Collins went on to refute allegations that the administration did not adequately consider all types of extension requests by students, a key issue raised in the unpublished op-ed.

"Also, it is inaccurate to suggest that only students with extenuating circumstances related to travel were accommodated and that those with financial need were not. That’s simply untrue," he said. "[The] Dean of Student Affairs, First Center, and other staff worked with hundreds of students to accommodate their needs for housing, travel funds, computer and wi-fi access, and many other needs."

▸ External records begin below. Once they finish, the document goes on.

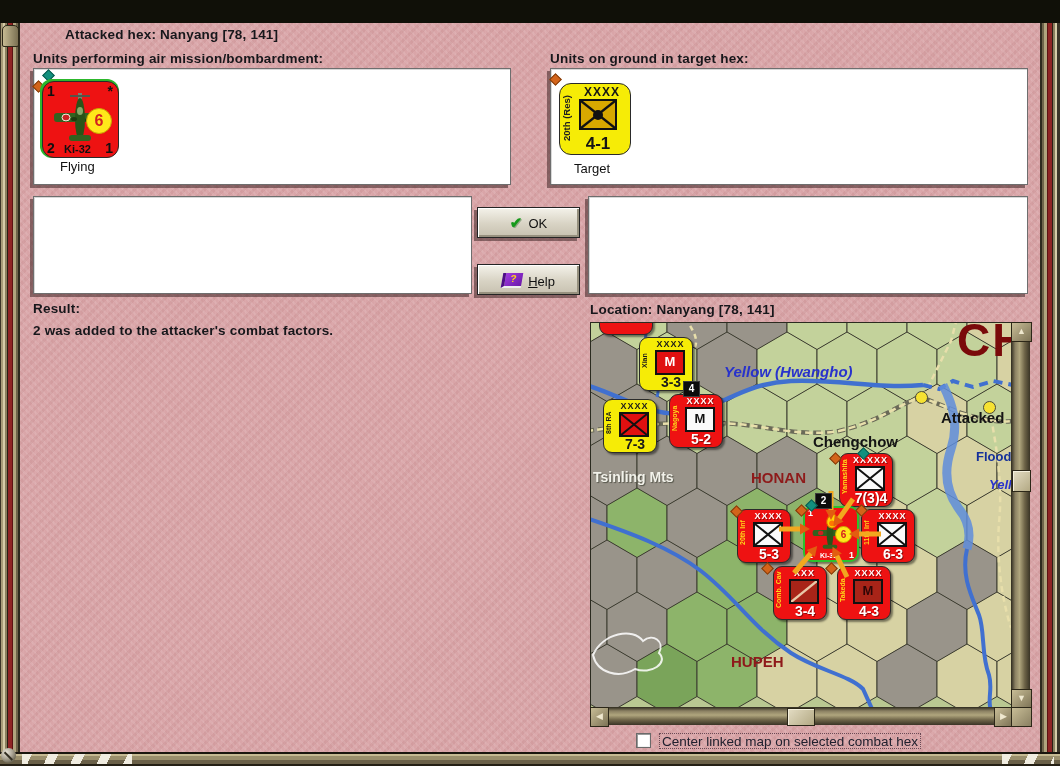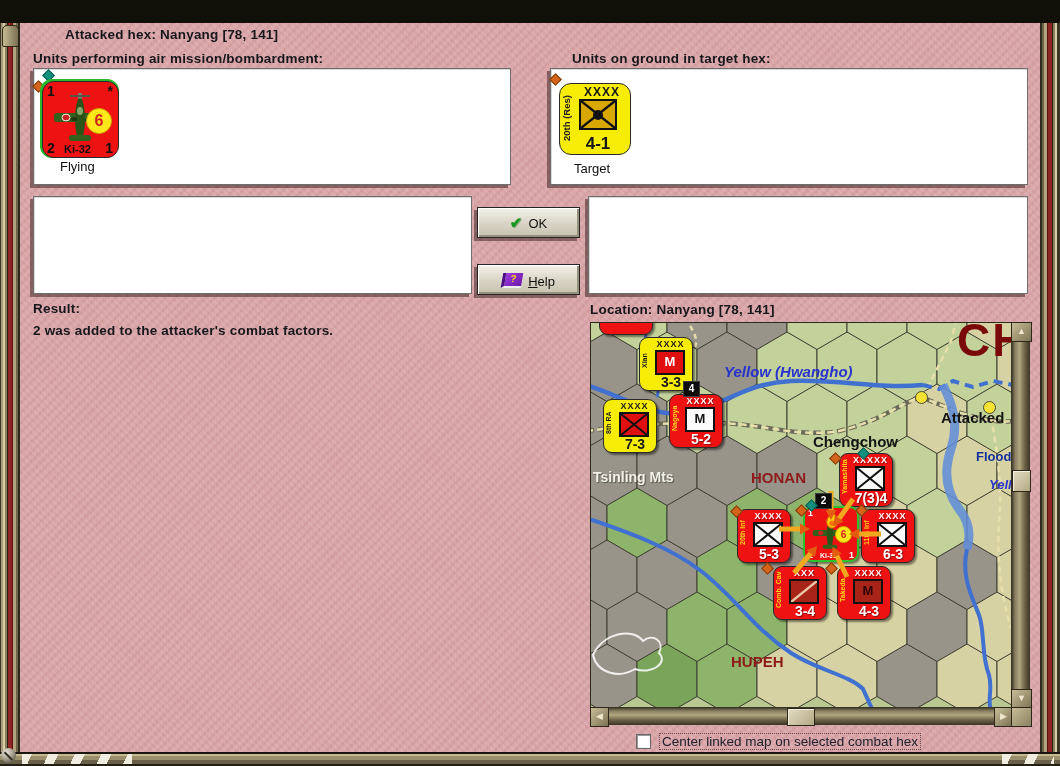--- a/index.html
+++ b/index.html
@@ -101,21 +101,21 @@
     color:#fff;font-weight:bold;font-size:10px;text-align:center;line-height:14px;padding:0 1px;}
   
   .sb-track-v{position:absolute;width:19px;background:linear-gradient(90deg,#2e2a1e,#8a8062 22%,#b0a67e 45%,#6e6448 72%,#3a3426);}
   .sb-track-h{position:absolute;height:18px;background:linear-gradient(180deg,#2e2a1e,#8a8062 22%,#b0a67e 45%,#6e6448 72%,#3a3426);}
   .sb-btn{position:absolute;background:linear-gradient(135deg,#c8bd96,#7d7356);border:1px solid #2c2718;
     color:#efe8cf;text-align:center;cursor:pointer;}
   .sb-thumb{position:absolute;background:linear-gradient(135deg,#e4ddc4,#b3a984);border:1px solid #2c2718;
     box-shadow:inset 1px 1px 0 #f4efdd;cursor:grab;}
   .sb-corner{position:absolute;background:linear-gradient(135deg,#c8bd96,#8a8062);border:1px solid #2c2718;}
   
-  #checkbox-row{position:absolute;left:616px;top:710px;height:16px;display:flex;align-items:center;}
+  #checkbox-row{position:absolute;left:616px;top:710px;height:16px;display:flex;}
   #checkbox{width:13px;height:13px;background:#fff;border:1px solid #6a6a6a;
     box-shadow:inset 1px 1px 0 #9a9a9a,inset -1px -1px 0 #f2f2f2;cursor:pointer;}
   #checkbox-label{margin-left:8px;font-size:13.5px;color:#20202e;border:1px dotted #6a4a55;padding:0 2px;}
 </style>
 </head>
 <body>
 
 <div id="stage">
 
 
@@ -125,21 +125,21 @@
   <div id="frame-bottom">
     <div class="bstripes" style="left:22px;width:110px;"></div>
     <div class="bstripes" style="left:1002px;width:52px;"></div>
   </div>
   <div class="screw" style="left:1px;top:748px;width:15px;height:15px;z-index:5;"></div>
 
   <div id="content">
 
     <div class="hlabel" style="left:6px;top:4px;margin-left:39px;">Attacked hex: Nanyang  [78, 141]</div>
     <div class="hlabel" style="left:13px;top:28px;">Units performing air mission/bombardment:</div>
-    <div class="hlabel" style="left:552px;top:28px;">Units on ground in target hex:</div>
+    <div class="hlabel" style="left:530px;top:28px;">Units on ground in target hex:</div>
 
     <div class="whitebox" style="left:13px;top:45px;width:476px;height:115px;">
       <div class="dot teal" style="left:10px;top:2px;"></div>
       <div class="dot orange" style="left:0px;top:13px;"></div>
       <div class="counter-lg c-red sel-green" style="left:8px;top:12px;width:75px;height:75px;">
         <div class="corner" style="left:4px;top:1px;font-size:14px;">1</div>
         <div class="corner" style="right:5px;top:1px;font-size:14px;">*</div>
         <svg width="60" height="60" style="position:absolute;left:7px;top:7px;" viewBox="0 0 60 60">
           <rect x="28" y="4" width="4" height="10" fill="#7d7d70"></rect>
           <line x1="20" y1="7" x2="40" y2="7" stroke="#55554a" stroke-width="2"></line>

The students’ op-ed received 129 signatures from alumni and students.

Nancy Thompson, interim dean of student affairs, learned of the op-ed when a member of her team forwarded her a Facebook post about it on Friday night. She subsequently contacted the students who had worked on it.

"I made clear that I was NOT calling to tell them what to do or talk them out of anything; rather, I wanted to share information about the University's process and timeline that I thought might help them make an informed decision," she wrote in an email to the Daily.

The students are no longer moving forward with publication.

Thompson added that she believes the community need Monaco anticipated will become "very real, very soon."

"Knowing the depth of his commitment to our students and the Tufts community, I admire his leadership in recognizing that Tufts can support our students and the Boston area during this extremely challenging time," she said.